■ Assigned task
In the entries that follow, the line with "- Runs TypeScript build (tsc -b)" opens the range and the line with "pnpm run build:tauri." closes it; repeat that range exactly, both lines included.

■ Exercise material
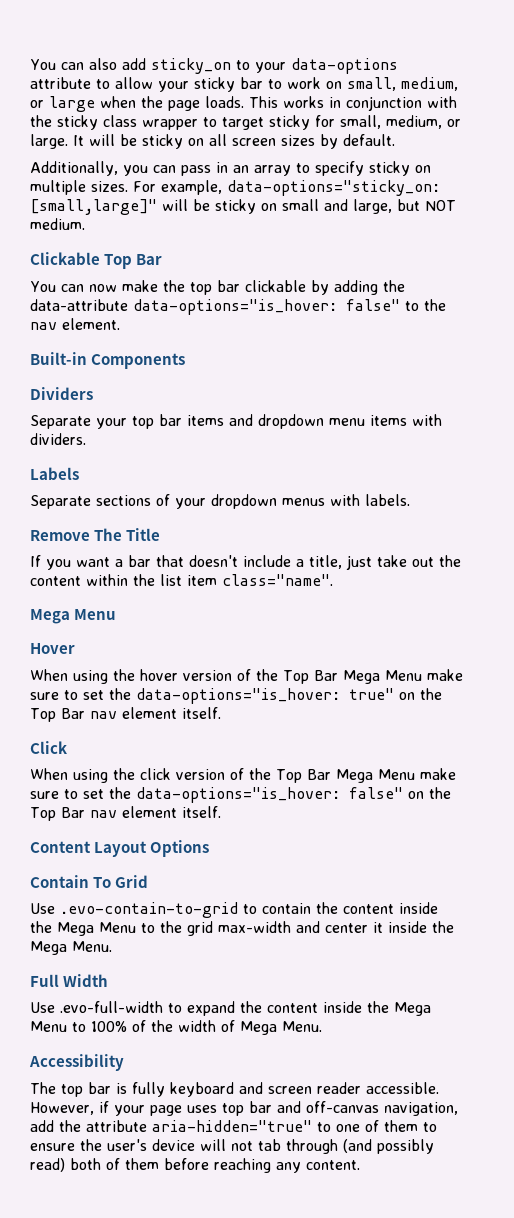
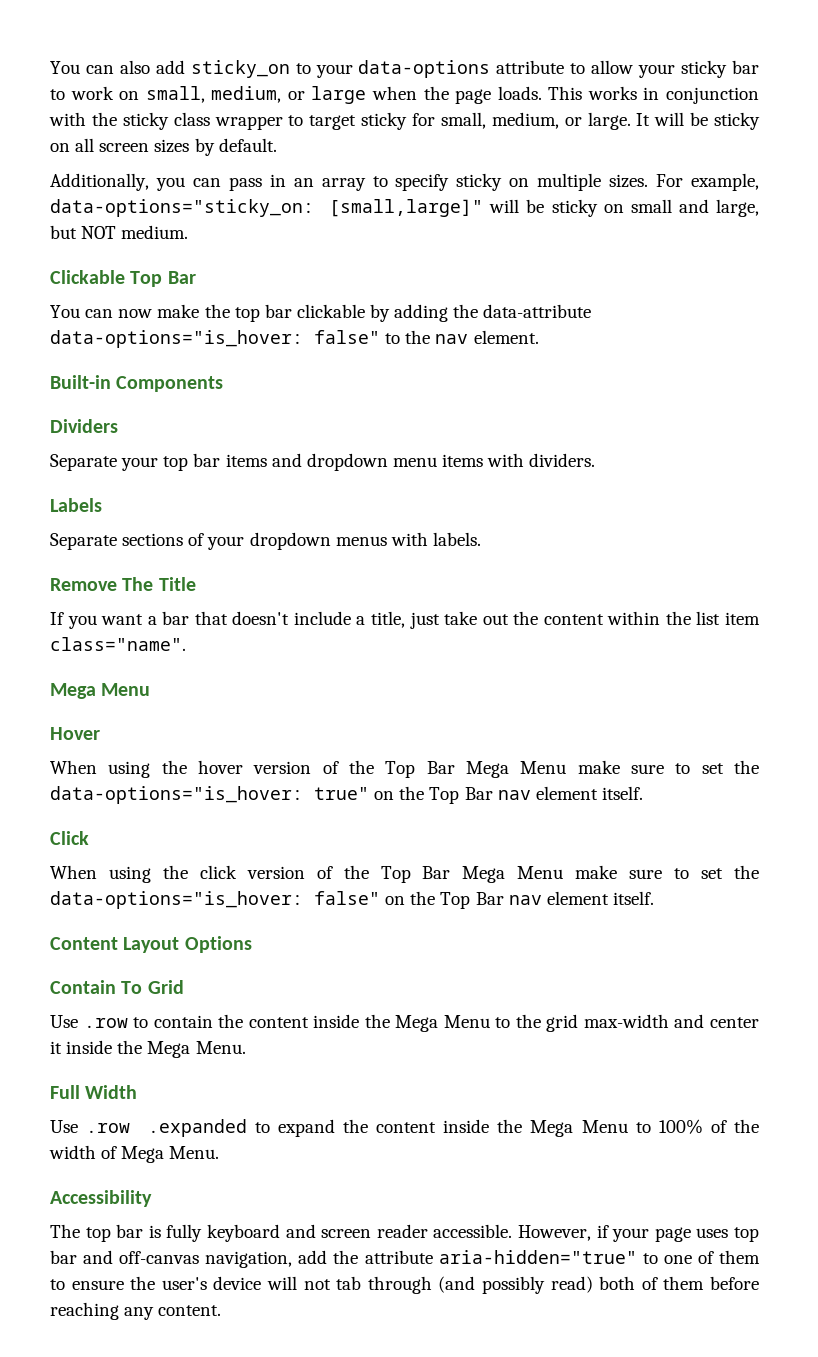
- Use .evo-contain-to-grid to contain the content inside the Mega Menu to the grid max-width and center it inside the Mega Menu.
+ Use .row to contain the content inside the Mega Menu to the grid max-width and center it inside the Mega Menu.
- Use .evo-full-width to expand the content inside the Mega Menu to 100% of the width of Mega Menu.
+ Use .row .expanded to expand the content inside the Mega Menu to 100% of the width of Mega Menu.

---

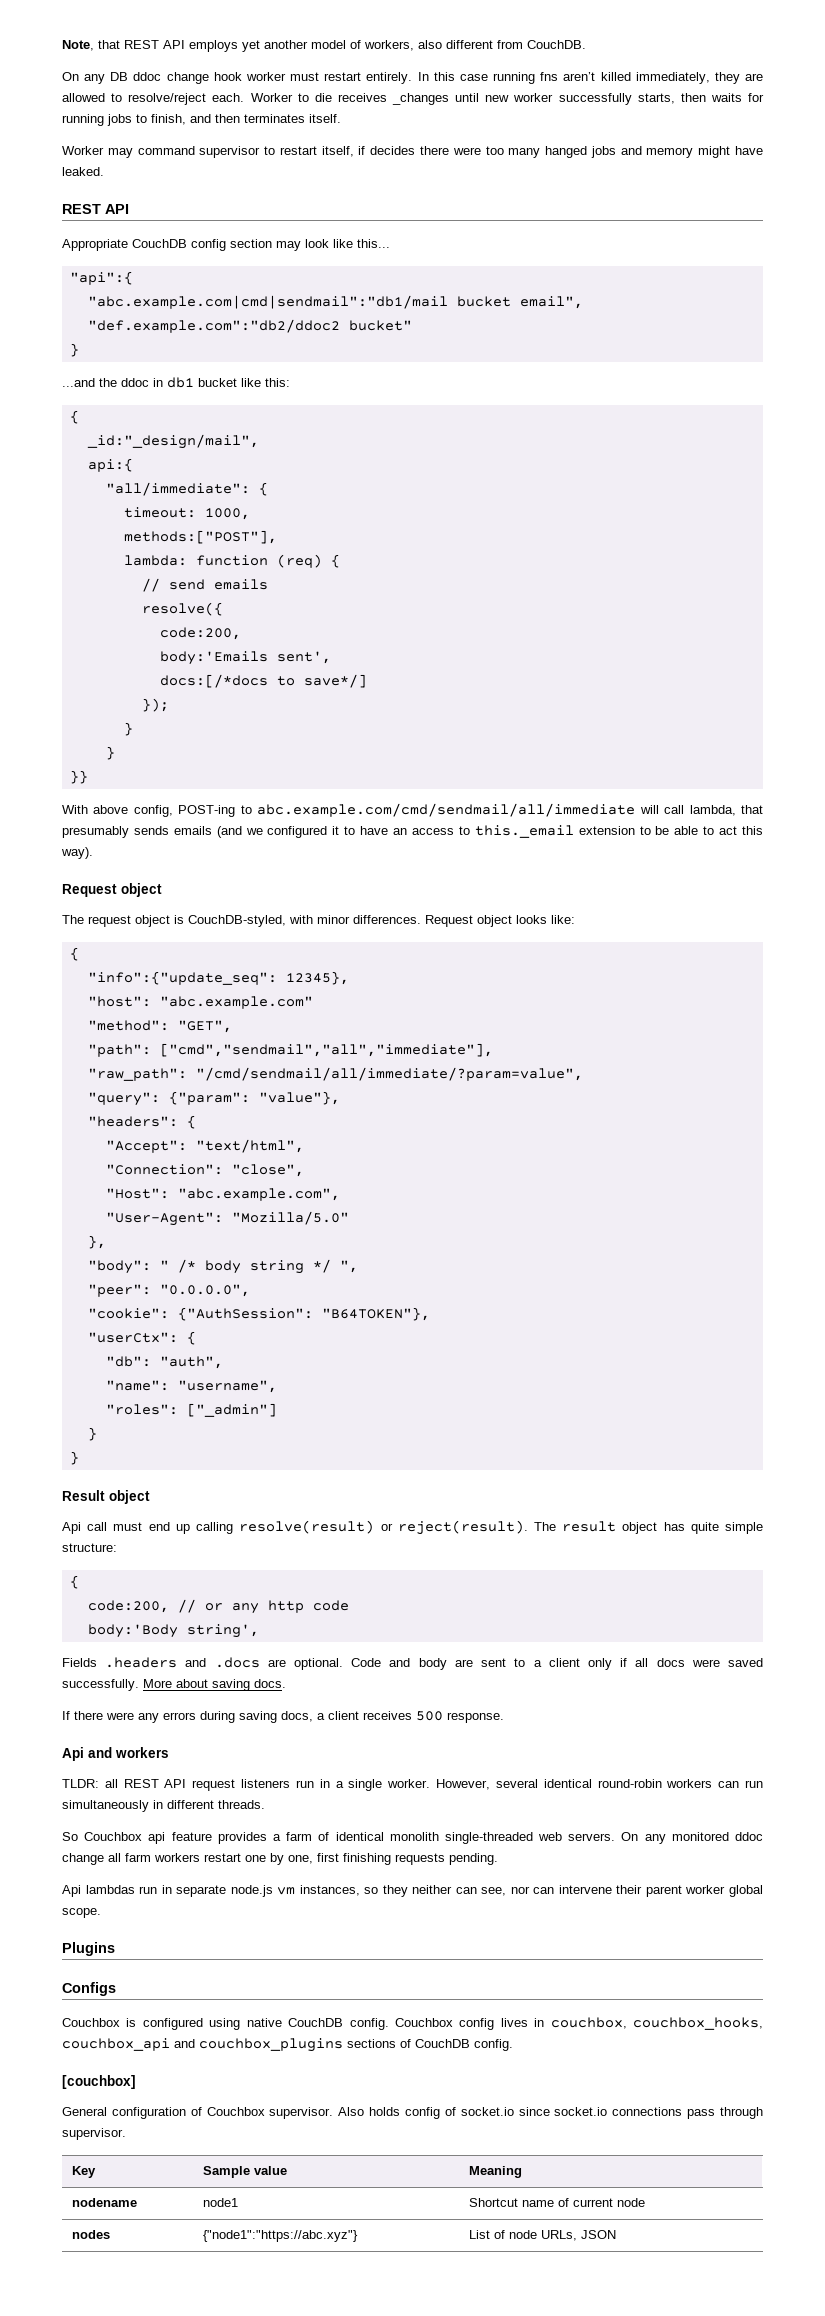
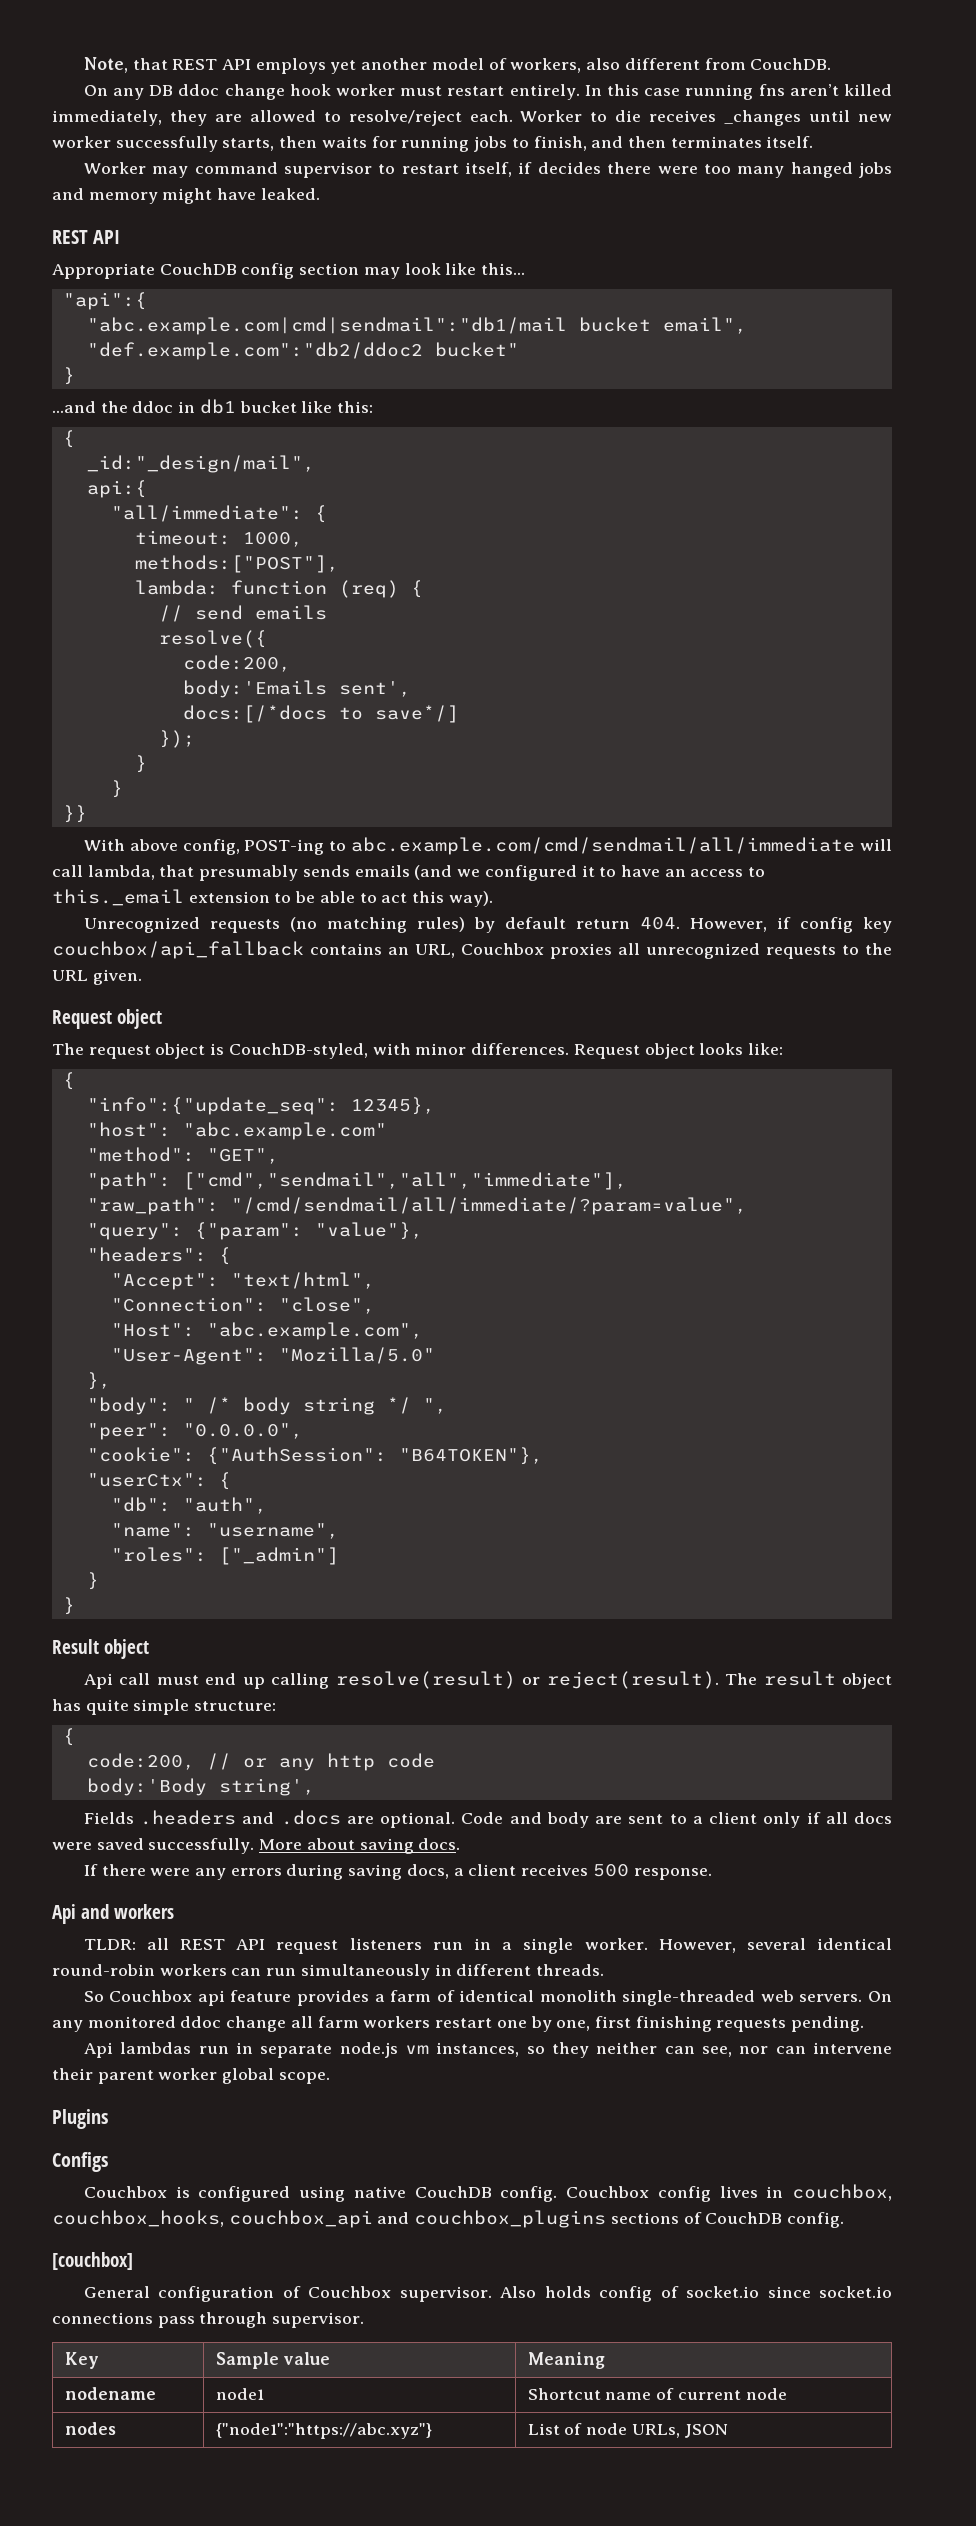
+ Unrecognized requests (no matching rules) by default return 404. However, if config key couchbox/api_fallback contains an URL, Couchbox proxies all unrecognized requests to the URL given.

==

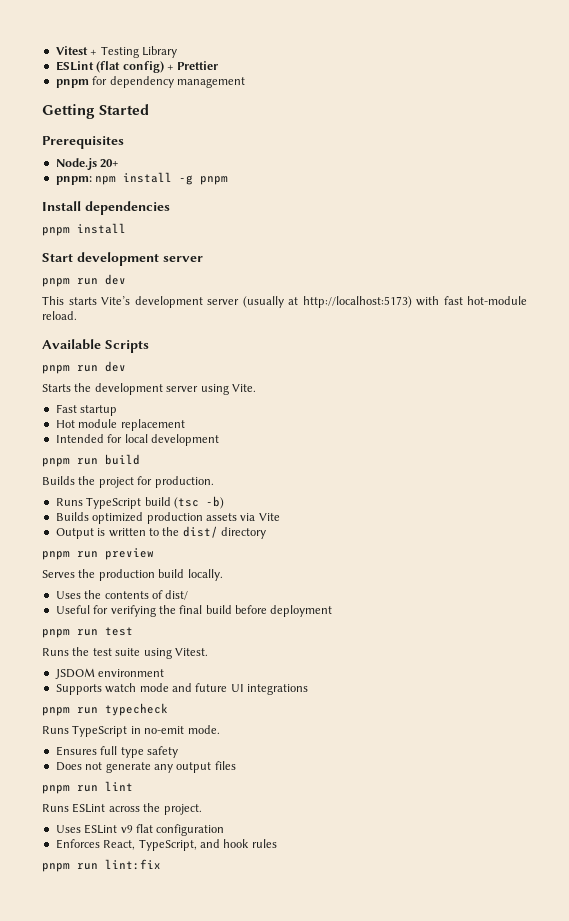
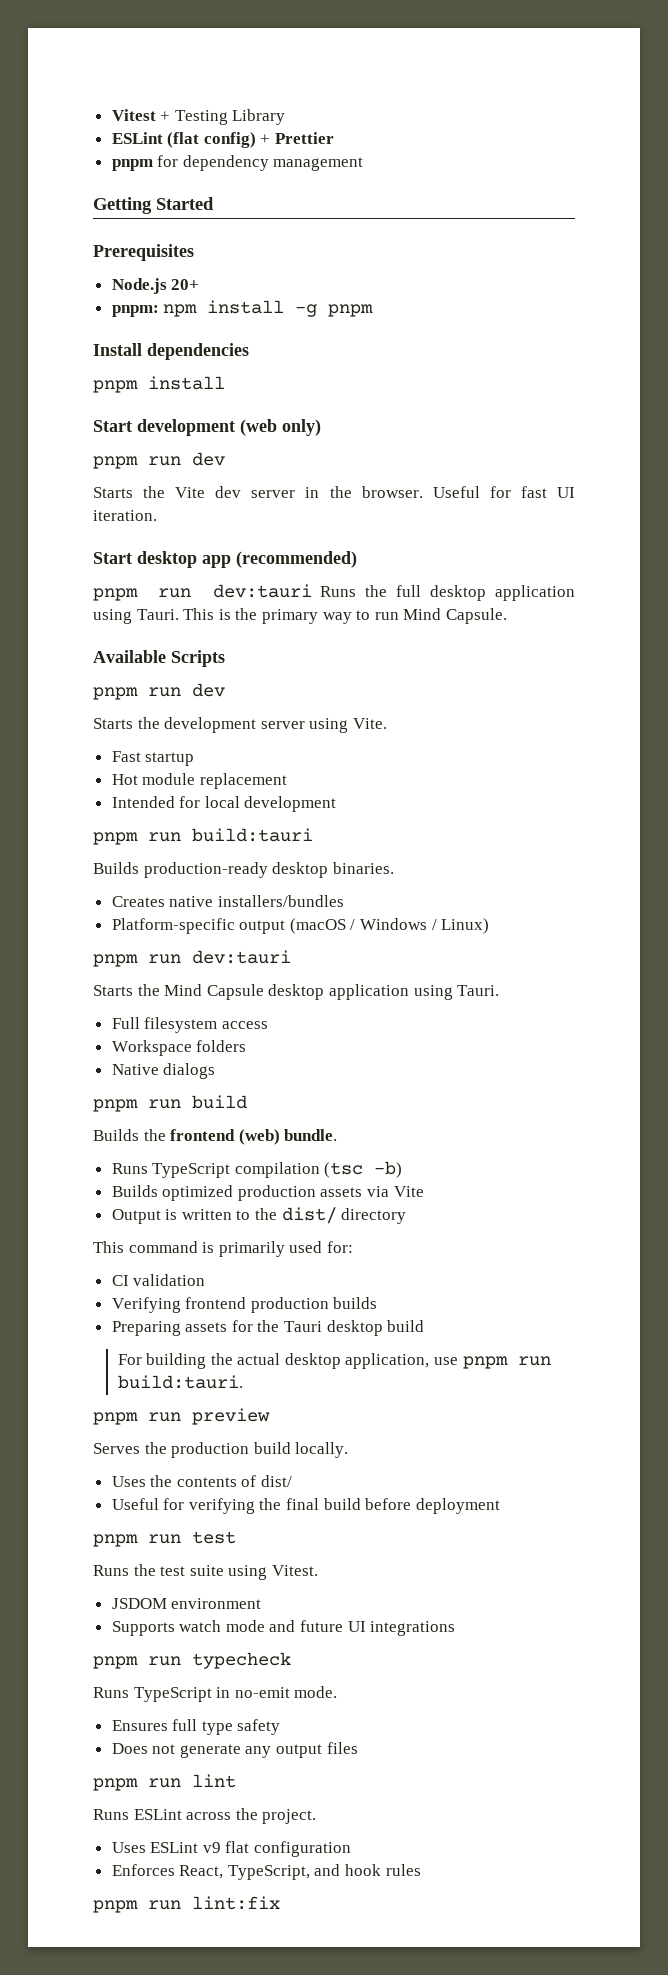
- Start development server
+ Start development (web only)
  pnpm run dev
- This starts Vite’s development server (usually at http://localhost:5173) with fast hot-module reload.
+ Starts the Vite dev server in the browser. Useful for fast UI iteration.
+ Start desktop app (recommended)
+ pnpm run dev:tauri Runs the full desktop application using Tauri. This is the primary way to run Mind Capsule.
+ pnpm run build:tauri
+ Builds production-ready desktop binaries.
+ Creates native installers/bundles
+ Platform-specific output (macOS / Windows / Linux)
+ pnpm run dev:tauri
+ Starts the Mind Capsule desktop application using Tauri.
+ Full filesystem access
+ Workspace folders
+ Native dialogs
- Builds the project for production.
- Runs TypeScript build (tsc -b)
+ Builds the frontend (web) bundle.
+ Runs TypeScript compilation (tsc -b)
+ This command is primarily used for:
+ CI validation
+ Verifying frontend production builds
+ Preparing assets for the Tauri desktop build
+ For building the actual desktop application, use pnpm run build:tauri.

■ Task response
- Runs TypeScript build (tsc -b)
+ Builds the frontend (web) bundle.
+ Runs TypeScript compilation (tsc -b)
+ This command is primarily used for:
+ CI validation
+ Verifying frontend production builds
+ Preparing assets for the Tauri desktop build
+ For building the actual desktop application, use pnpm run build:tauri.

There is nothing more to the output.